Afterward, Thiessen took the microphone to give his final remarks.
“I came into the Marine Corps in 1974, and I have to tell you, it was a screwed-up time in our national history,” he said. “The Marines today are far more effective, more disciplined and more capable than the Corps ever was in the 1970’s. And that’s true for all our services. The young Marines today and the young service members in all services are phenomenal when compared to any other time in our national history.”
Thiessen went on to list his significant mentors and leaders by call sign, giving a brief memory associated with each duty station he met them at. He named names like Habu, The Inn Keeper, Citation, Venom, Hawkeye and Viking. As he went on, it sounded more and more like he was naming members of the comic book series “Justice League.” But, you could hear the emotion in his voice. To Thiessen, these leaders were real heroes.
Perhaps those mentors would consider him a hero, too. He was awarded the Distinguished Service Medal for his achievements while commander of MarForPac. Brig. Gen.

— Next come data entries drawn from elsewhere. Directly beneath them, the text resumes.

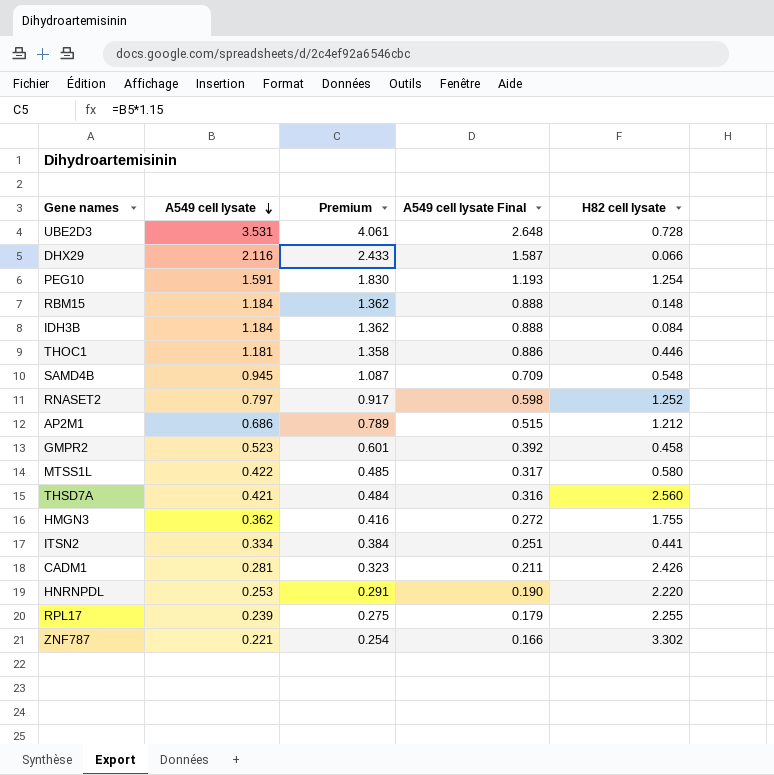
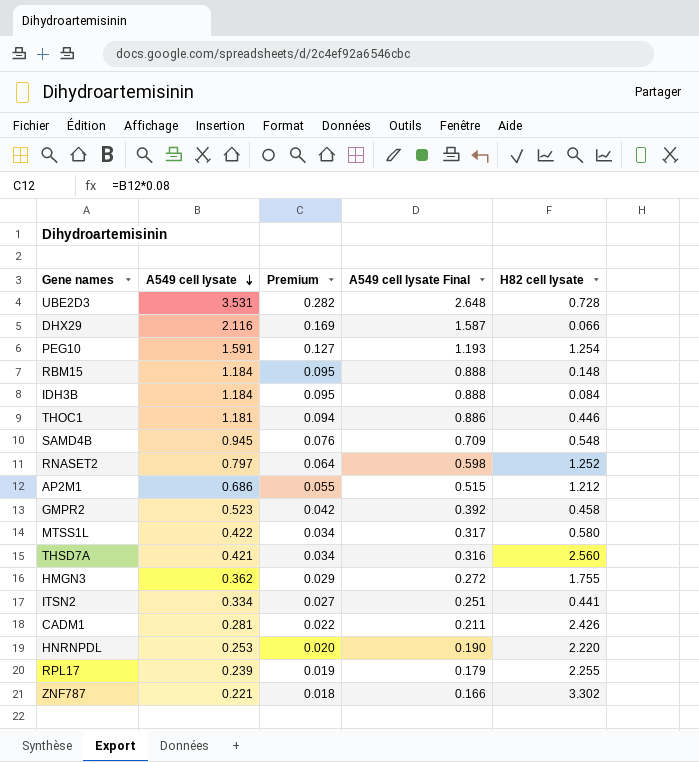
column Premium | formula: [A549 cell lysate] * 1.15 -> [A549 cell lysate] * 0.08

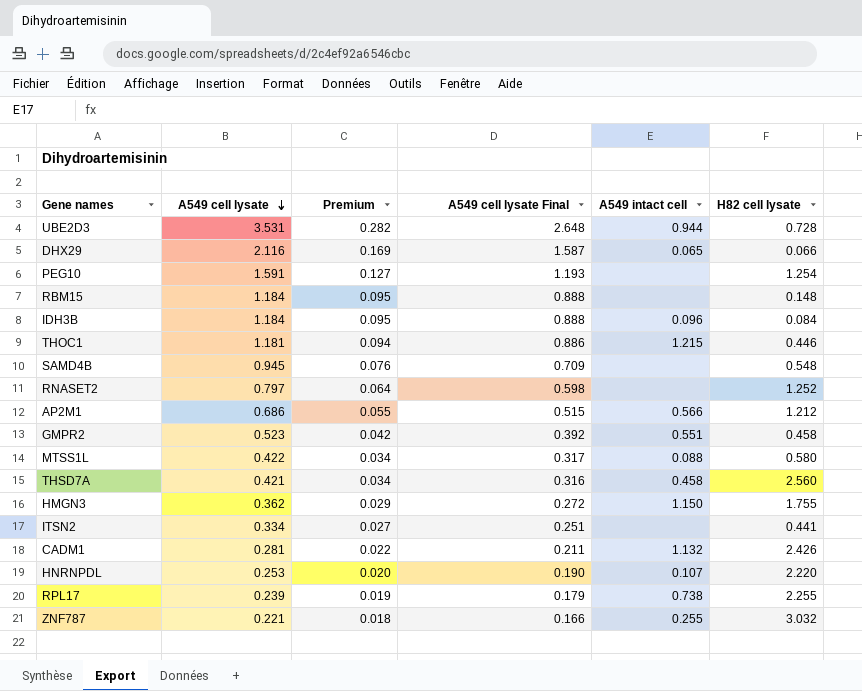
column A549 intact cell | position: none -> 5
ZNF787 | H82 cell lysate: 3.302 -> 3.032

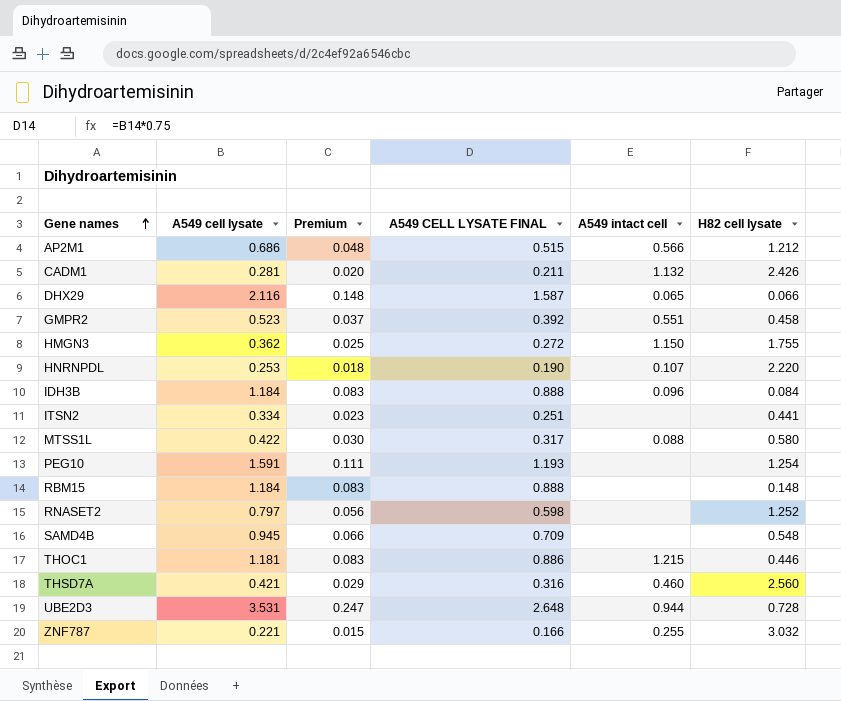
row order: A549 cell lysate descending -> Gene names ascending
column Premium | formula: [A549 cell lysate] * 0.08 -> [A549 cell lysate] * 0.07
column name: A549 cell lysate Final -> A549 CELL LYSATE FINAL
row RPL17: 0.239 | 0.019 | 0.179 | 0.738 | 2.255 -> none
THSD7A | A549 intact cell: 0.458 -> 0.460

Kim Si-Hueng, deputy commander of the Force Planning Office, Republic of Korea Marine Corps, awarded Thiessen the Order of National Security Merit Gukseon Medal.
Maybe the most meaningful of all things presented though, was when Thiessen’s son, Capt. David D. Thiessen, presented him his three-star flag near the end of the ceremony.
The letters, awards and comments, as well as the attendance of friends and Marines from across the globe, spoke volumes about the character of Thiessen as a Marine and a leader. As much as this traditional ceremony marked a transition for Thiessen into civilian life, it also gave attendees a glimpse of the impact he has had during his 38-year career.
“Tomorrow, you’re going to wake up, you’re going to shave and you’re not going to run down town to get a bunch of tattoos or pierced ears or anything,” Amos said. “You’re going to look in the mirror and you’re going to say, ‘good morning Marine,’ because you’re going to be a Marine for the rest of your life. Semper Fidelis, my friend.”